State legislature enters last week of session, no deals yet
The final week of New York’s legislative session begins Monday, and so far, Gov. Andrew Cuomo and lawmakers have still not come to agreement on a number of major laws that expire.
New York City’s rent laws, which impact over one million apartments, sunset at midnight. They are tied, through legislation, to a property tax cap important to suburbanites and upstaters. Also set to expire -- a tax break for large real estate developers who agree to set aside some of their projects for affordable housing, and mayoral control of the New York City schools.
The time is so short, that Cuomo has begun floating the idea of doing simple extenders of many of the laws, and perhaps decide how to change them later. He admits a six month extender of the real estate tax break is under consideration, because he says he does not want to see a program that provides some affordable housing “expire."
“I would favor a short term extension,” Cuomo said. “So you still have the pressure on people to get a new agreement done, but you don’t actually stop producing affordable housing in the meantime.”
A straight extender of the rent laws is also under consideration. That dismayed housing advocates, who want tenant protections strengthened.
The tenant groups, who have come weekly to Albany and were involved in a protest that led to 60 arrests outside the governor’s offices, call it an “abdication of responsibility and leadership."
Straight extenders would be a blow to New York City Mayor Bill de Blasio, who’s sought changes, as well as labor unions, who want the real estate tax break law changed to require prevailing union wage be paid on all construction projects. Cuomo has sided with the unions and against de Blasio on that issue, but has not put out a specific proposal.
There is another factor that’s hampering end of session deals. That’s the on going ethics scandals that’s led both leaders of the legislature to resign their posts this session over corruption charges. Federal probes are continuing. Senate Finance Committee Chairman John DeFrancisco says the cloud is weighing heavily on lawmakers as they try to forge end of session deals.
“You’ve got that hanging over everybody’s heads,” DeFrancisco said. “Even terming something as ‘this for that’ is a dangerous thing to do in the climate of the presumption of guilt.”
The cases against the former legislative leaders Sheldon Silver and Dean Skelos include charges that they used their posts to gain favors from real estate developers, who are among the largest campaign contributors to top politicians.
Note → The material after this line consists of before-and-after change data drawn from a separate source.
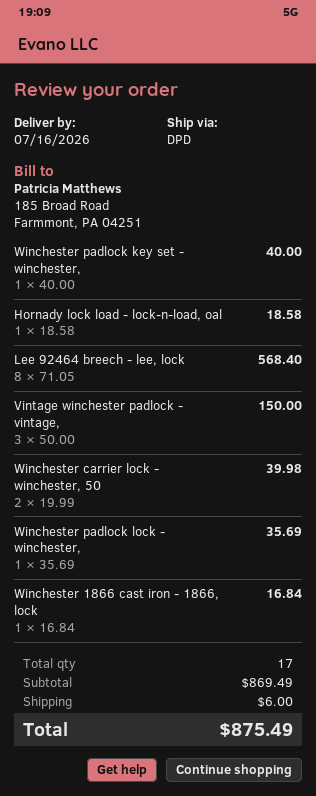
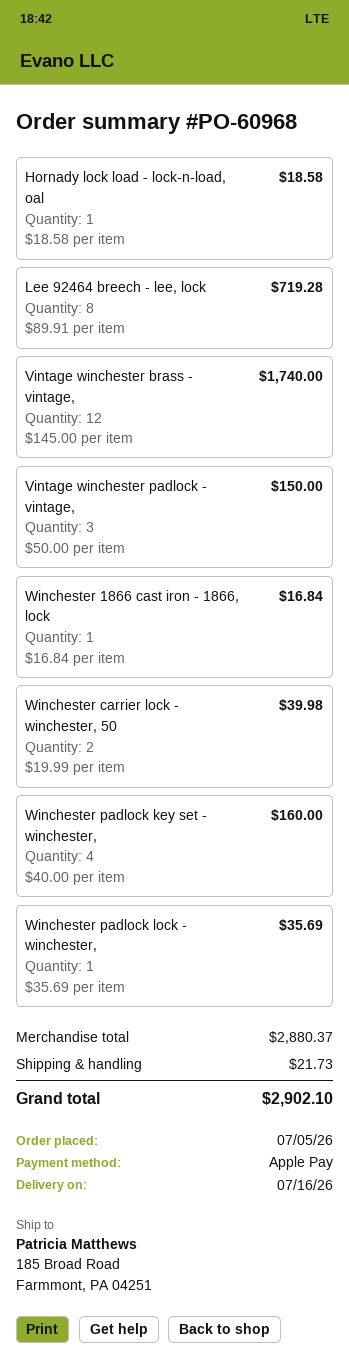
Winchester padlock key set - winchester,: 1 x 40.00 = 40.00 -> 4 x 40.00 = 160.00
Lee 92464 breech - lee, lock: 8 x 71.05 = 568.40 -> 8 x 89.91 = 719.28
Vintage winchester brass - vintage,: none -> 12 x 145.00 = 1740.00
subtotal: 869.49 -> 2880.37
shipping: 6.00 -> 21.73
total: 875.49 -> 2902.10

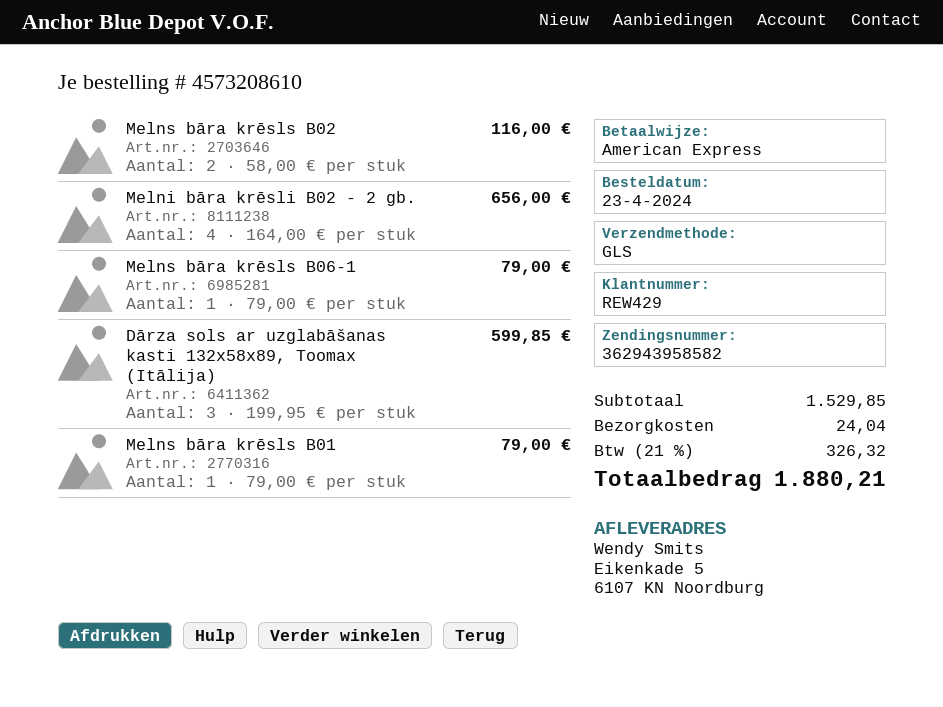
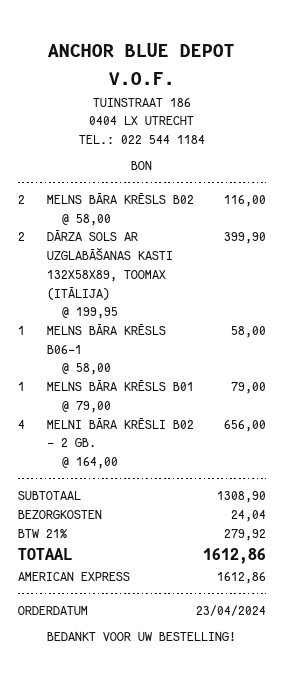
Melns bāra krēsls B06-1: 1 x 79.00 = 79.00 -> 1 x 58.00 = 58.00
Dārza sols ar uzglabāšanas kasti 132x58x89, Тoomax (Itālija): 3 x 199.95 = 599.85 -> 2 x 199.95 = 399.90
subtotal: 1529.85 -> 1308.90
tax: 21% = 326.32 -> 21% = 279.92
total: 1880.21 -> 1612.86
No developer has been charged with any wrong doing, but the chief executive of one firm, Glenwood Management is a cooperating witness in the cases.
Cuomo, who has received millions from developers, including Glenwood, as well as from labor unions, concedes that any deal forged to change the real estate tax break, known as the 421a provision, could be misconstrued.
“If 421a helps the real estate industry, you’ll say that’s because the real estate industry are big donors,” Cuomo said. “If it helps labor they’ll say it helps labor. So, it’s that kind of complicated issue.”
The governor outlined an ambitious agenda in January, but as the session closes, he’s focusing on just one other remaining issue, an education tax credit for donors. Individuals and corporations who give up to a million dollars to finance scholarships for children to attend private schools, would get a $750,000 tax break. The money could also be used to pay for some extra curricular public school programs. Lobbying by backers has been intense, with television ads featuring the governor.
Assembly Democrats who oppose the measure have been targeted with mailers and robocalls. Catholic school children and their teachers have been organized into protests outside lawmaker’s offices, including the chairman of the Assembly Education Committee. So far, Assembly Democrats say the tactics have backfired, and not enough members of their conference have agreed to the proposal. As the final days approached, Assembly Speaker Carl Heastie said he was ruling out a deal where rent law reforms are exchanged for the education tax credit.
“Anything that we vote on is going to be because that’s what the conference wants,” Heastie said. “Not some convoluted package where people have to vote on things they don’t want. That’s not what we’re going to do.”
Even the governor, who’s said the issue is a top priority, has lowered expectations for its passage in recent days.
“You don’t have a lot of urgency on a lot of these issues,” Cuomo said.
Cuomo, putting the best face on the potential lack of action, says he and the legislature already accomplished a lot earlier in the year, when they passed the state budget.